The present invention relates to encryption engines.
A traditional encryption engine utilizing Electronic Code Book (ECB) mode of encryption processes a block of data on every clock cycle. The encryption process can thus be pipelined (broken into smaller sequential functions) for increased throughput. However, ECB mode is rarely used in practice because it is vulnerable to certain attacks because identical plaintext blocks produce identical ciphertext blocks.
Cipher Block Chaining (CBC) mode is the preferred mode in practice because CBC mode encryption requires feedback from the previous computation. The CBC mode of encryption is, therefore, difficult to pipeline because each subsequent block of data requires the results of the encryption of the previous block of data.

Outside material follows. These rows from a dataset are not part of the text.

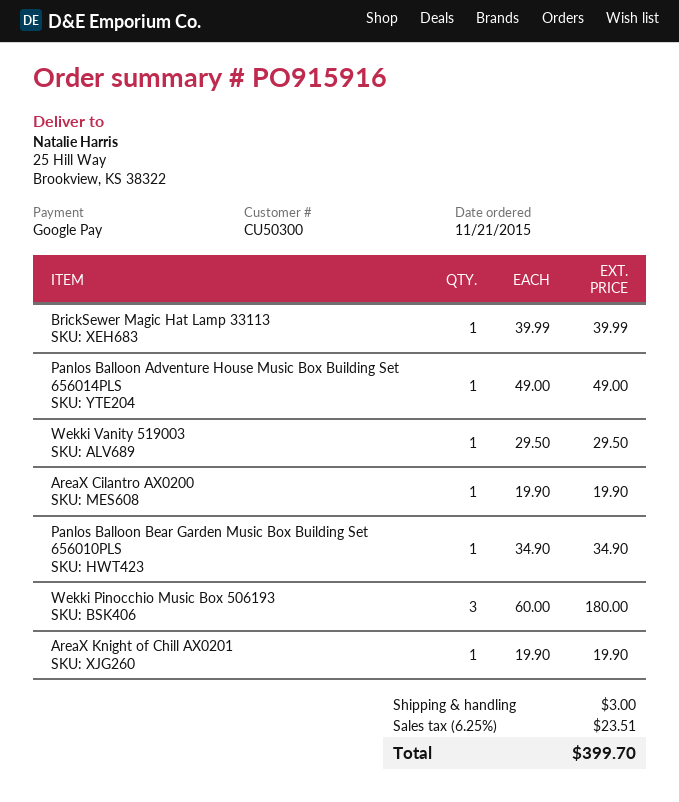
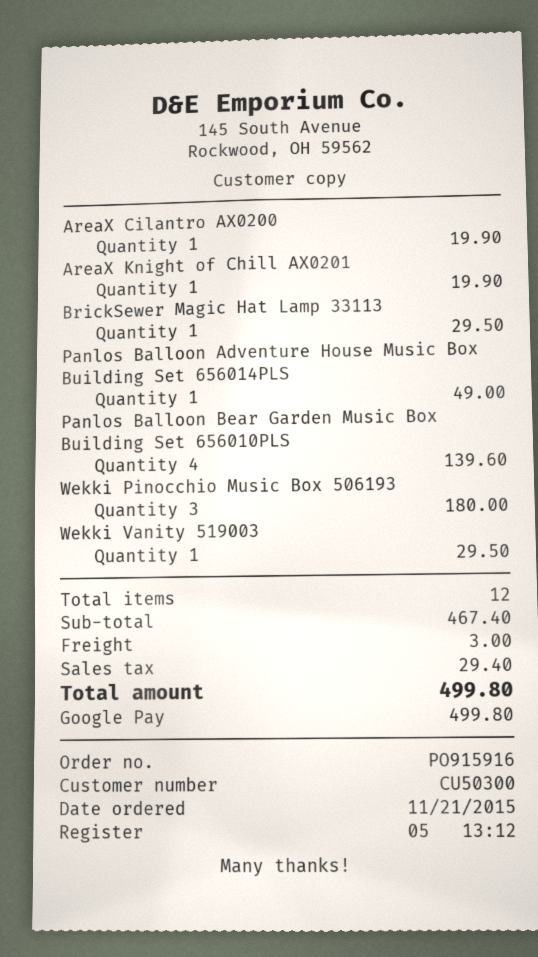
BrickSewer Magic Hat Lamp 33113: 1 for 39.99 -> 1 for 29.50
Panlos Balloon Bear Garden Music Box Building Set 656010PLS: 1 for 34.90 -> 4 for 139.60
tax: 23.51 -> 29.40
total: 399.70 -> 499.80

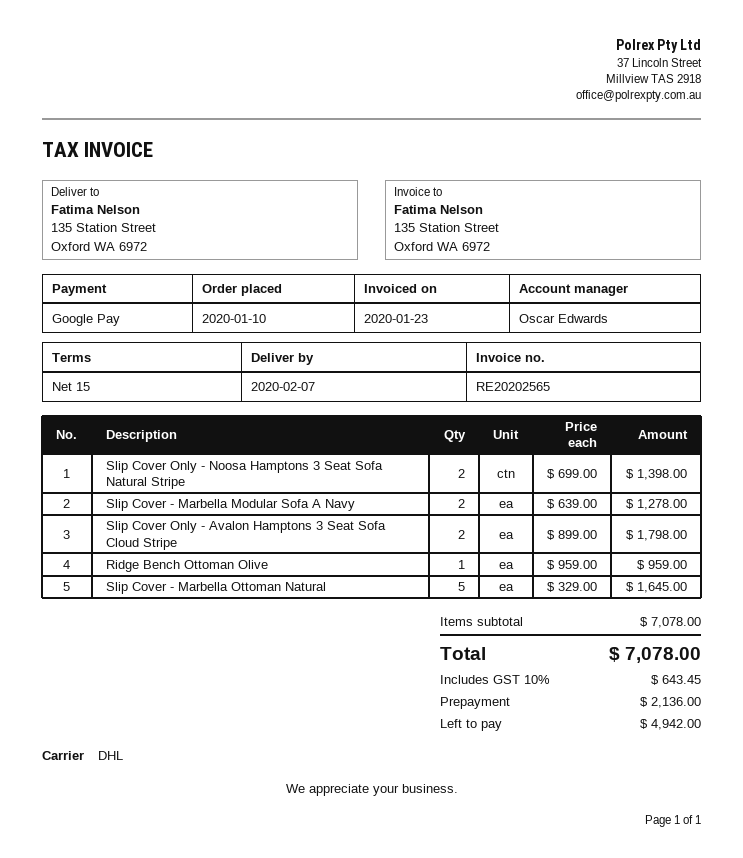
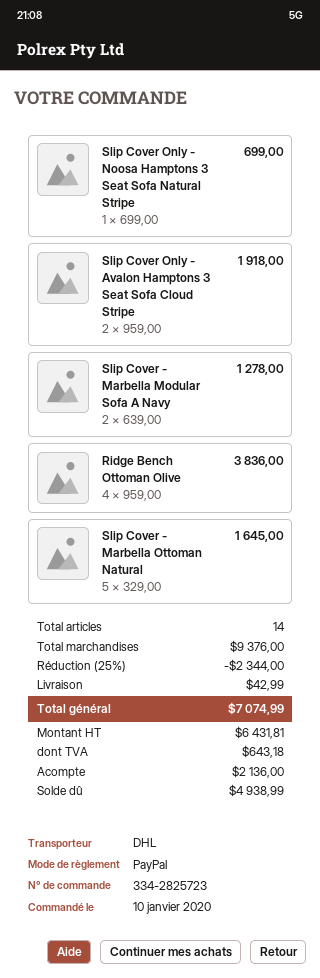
payment method: Google Pay -> PayPal
Slip Cover Only - Noosa Hamptons 3 Seat Sofa Natural Stripe: 2 x 699.00 = 1398.00 -> 1 x 699.00 = 699.00
Slip Cover Only - Avalon Hamptons 3 Seat Sofa Cloud Stripe: 2 x 899.00 = 1798.00 -> 2 x 959.00 = 1918.00
Ridge Bench Ottoman Olive: 1 x 959.00 = 959.00 -> 4 x 959.00 = 3836.00
subtotal: 7078.00 -> 9376.00
discount: none -> 25% = 2344.00
shipping: none -> 42.99
tax: 643.45 -> 643.18
total: 7078.00 -> 7074.99
balance: 4942.00 -> 4938.99

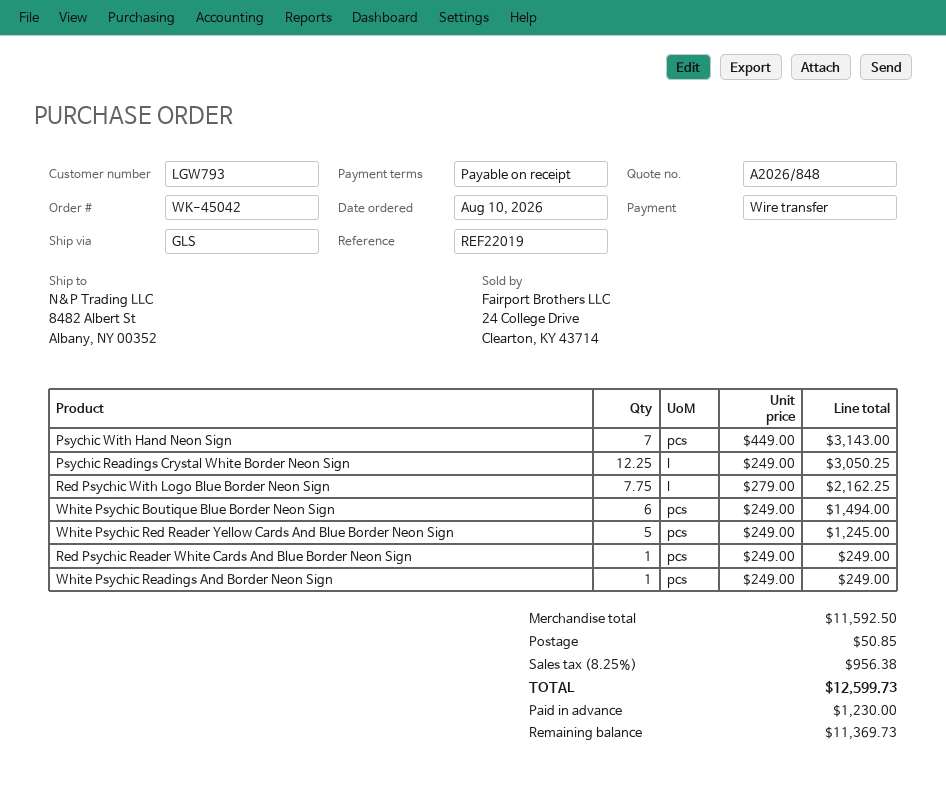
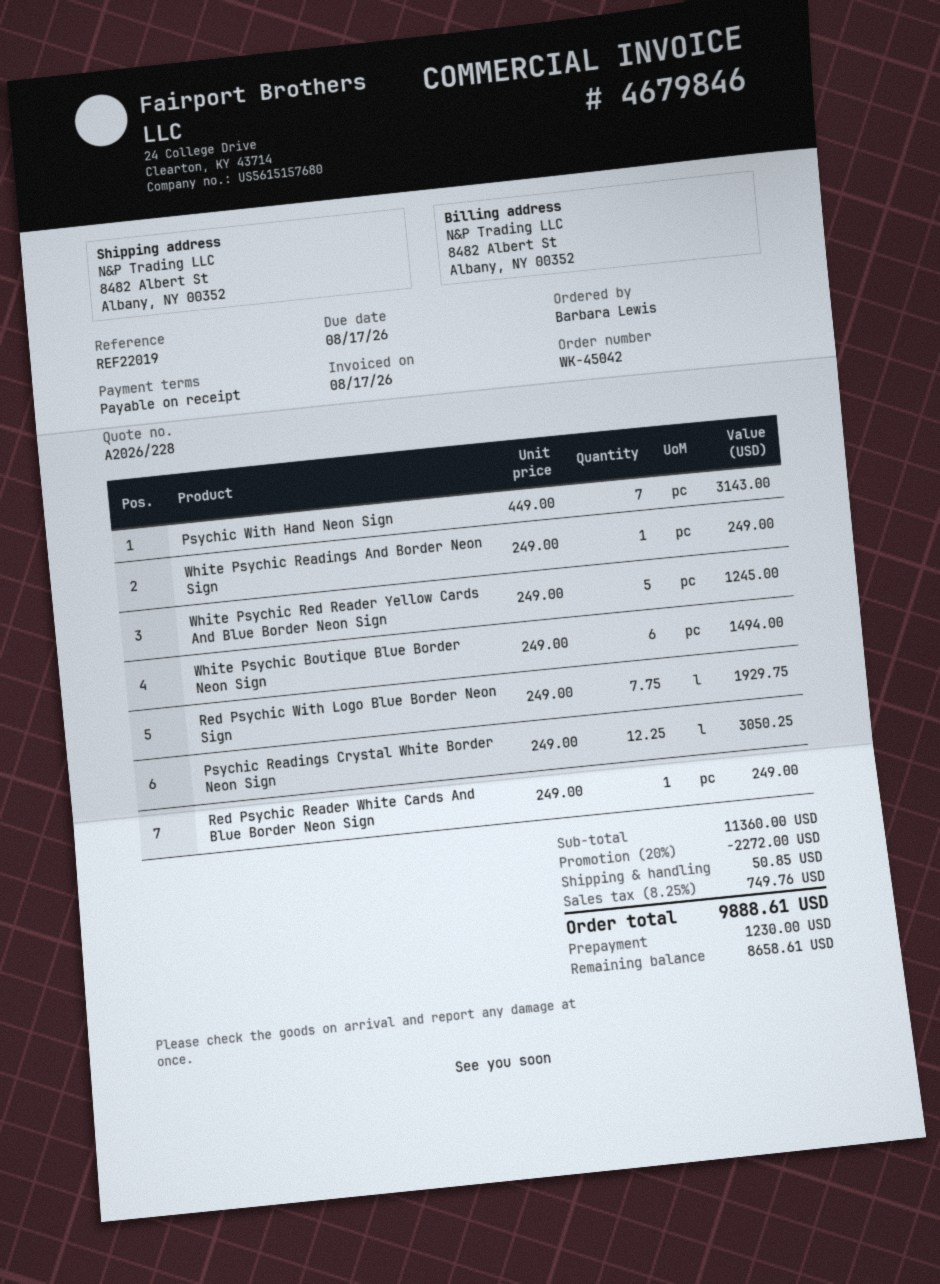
quote number: A2026/848 -> A2026/228
Red Psychic With Logo Blue Border Neon Sign: 7.75 x 279.00 = 2162.25 -> 7.75 x 249.00 = 1929.75
subtotal: 11592.50 -> 11360.00
discount: none -> 20% = 2272.00
tax: 8.25% = 956.38 -> 8.25% = 749.76
total: 12599.73 -> 9888.61
balance: 11369.73 -> 8658.61

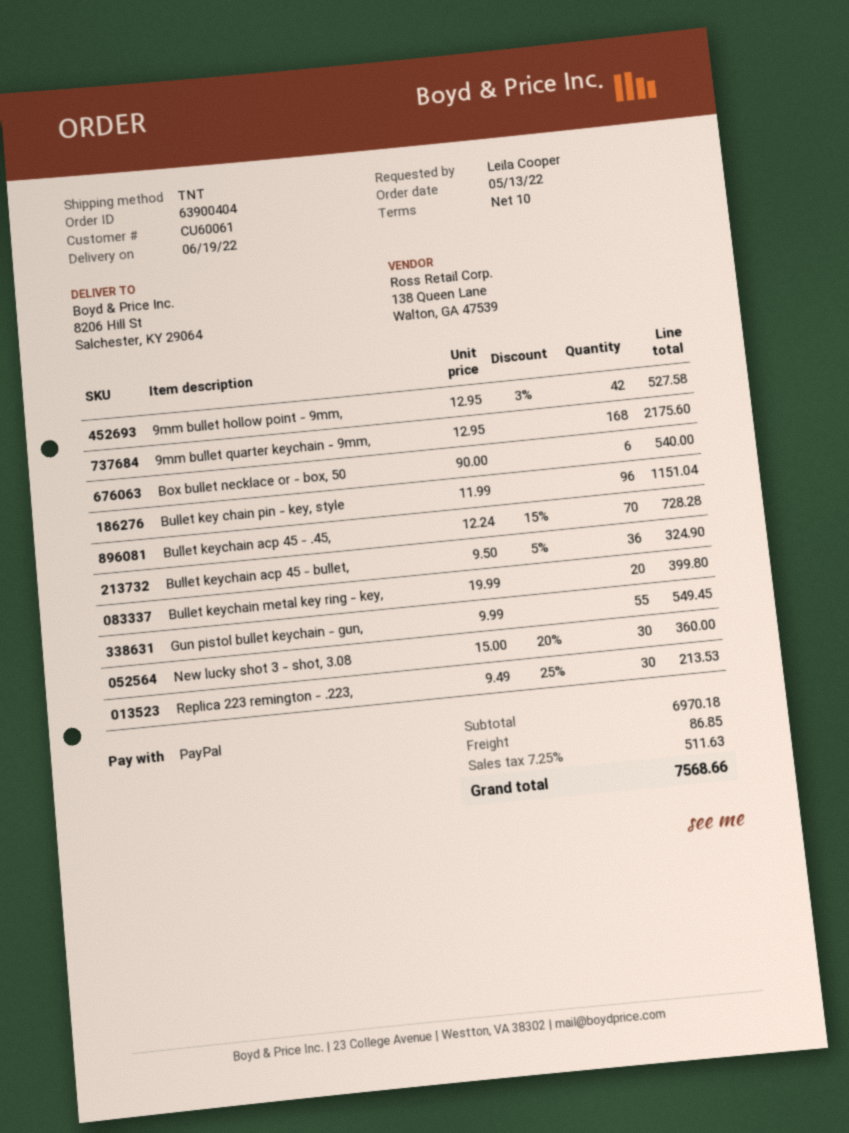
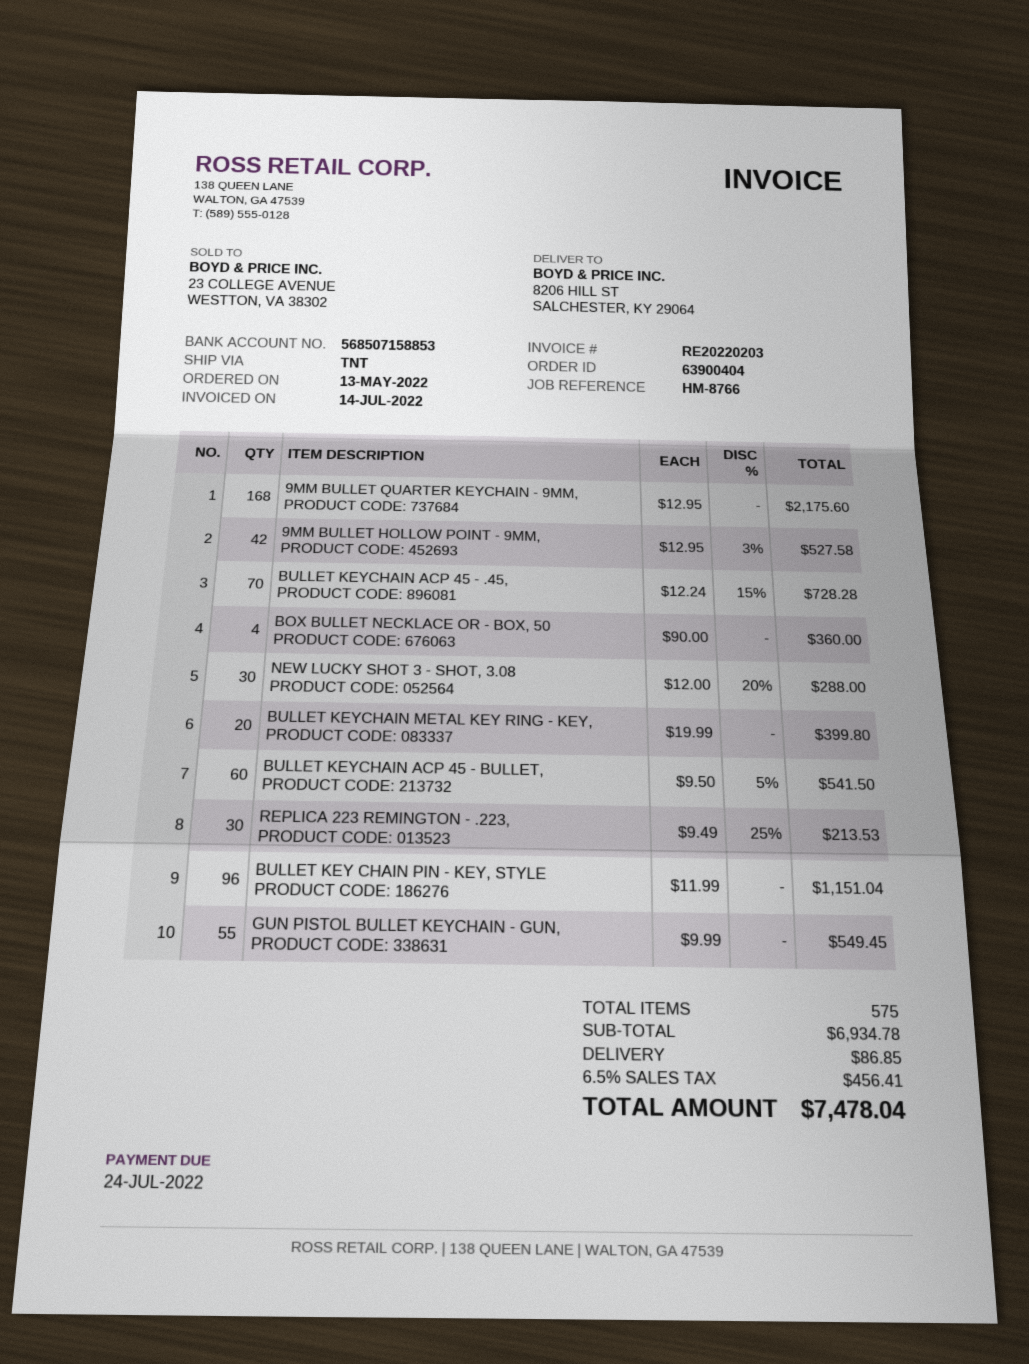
Box bullet necklace or - box, 50: 6 x 90.00 = 540.00 -> 4 x 90.00 = 360.00
Bullet keychain acp 45 - bullet,: 36 x 9.50 - 5% = 324.90 -> 60 x 9.50 - 5% = 541.50
New lucky shot 3 - shot, 3.08: 30 x 15.00 - 20% = 360.00 -> 30 x 12.00 - 20% = 288.00
subtotal: 6970.18 -> 6934.78
tax: 7.25% = 511.63 -> 6.5% = 456.41
total: 7568.66 -> 7478.04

The present invention provides solutions to the problem of keeping an encryption engine (such as those employing the Data Encryption Standard (DES) or other encryption algorithm) pipeline full so that the encryption engine can run at full capacity in CBC mode. The traditional concern with CBC mode encryption using pipelined implementations is that the pipeline must be “flushed” or “run dry” before a ciphertext value is obtained and fed back to Exclusively-OR with the next block of plaintext. In the prior art, a single engine only processes data from a single stream at any one time. The present invention allows the encryption engine pipeline to be kept full, thus permitting full-rate operation.
The prior art includes ANSI Standard X9.52, Triple-DES Cipher Block Chaining—Interleaved Mode (TCBC-I), approved Jul. 29, 1998, and published by the American Bankers Association. In that standard there are three encryptors/decryptors operating in parallel, each performing one encryption/decryption per clock cycle. These are not pipelined encryptors, where each encryptor stage requires a clock cycle, but performs much less work. Rather, these use a slower clock and perform all the work in a combinatorial fashion during one clock cycle. The results from one encryptor are pipelined to the next, but the individual encryptors are not pipelined. (See especially chapter 7). The referenced X9.52 standard specifies 3 input sub-streams (one stream triparted, not 3 different streams) and 3 stages of encryption. Because some of the modern encryptors have each of the 3 portions (encrypt-decrypt-encrypt) subdivided into 18 or more stages, the method of X9.52 is insufficient to keep a 54 (or more) stage encryptor fully fed. Using a 54 stage encryptor and the method of X9.52 would produce 3 results in quick succession, then would stall for 51 clock cycles before the next 3 results come forth.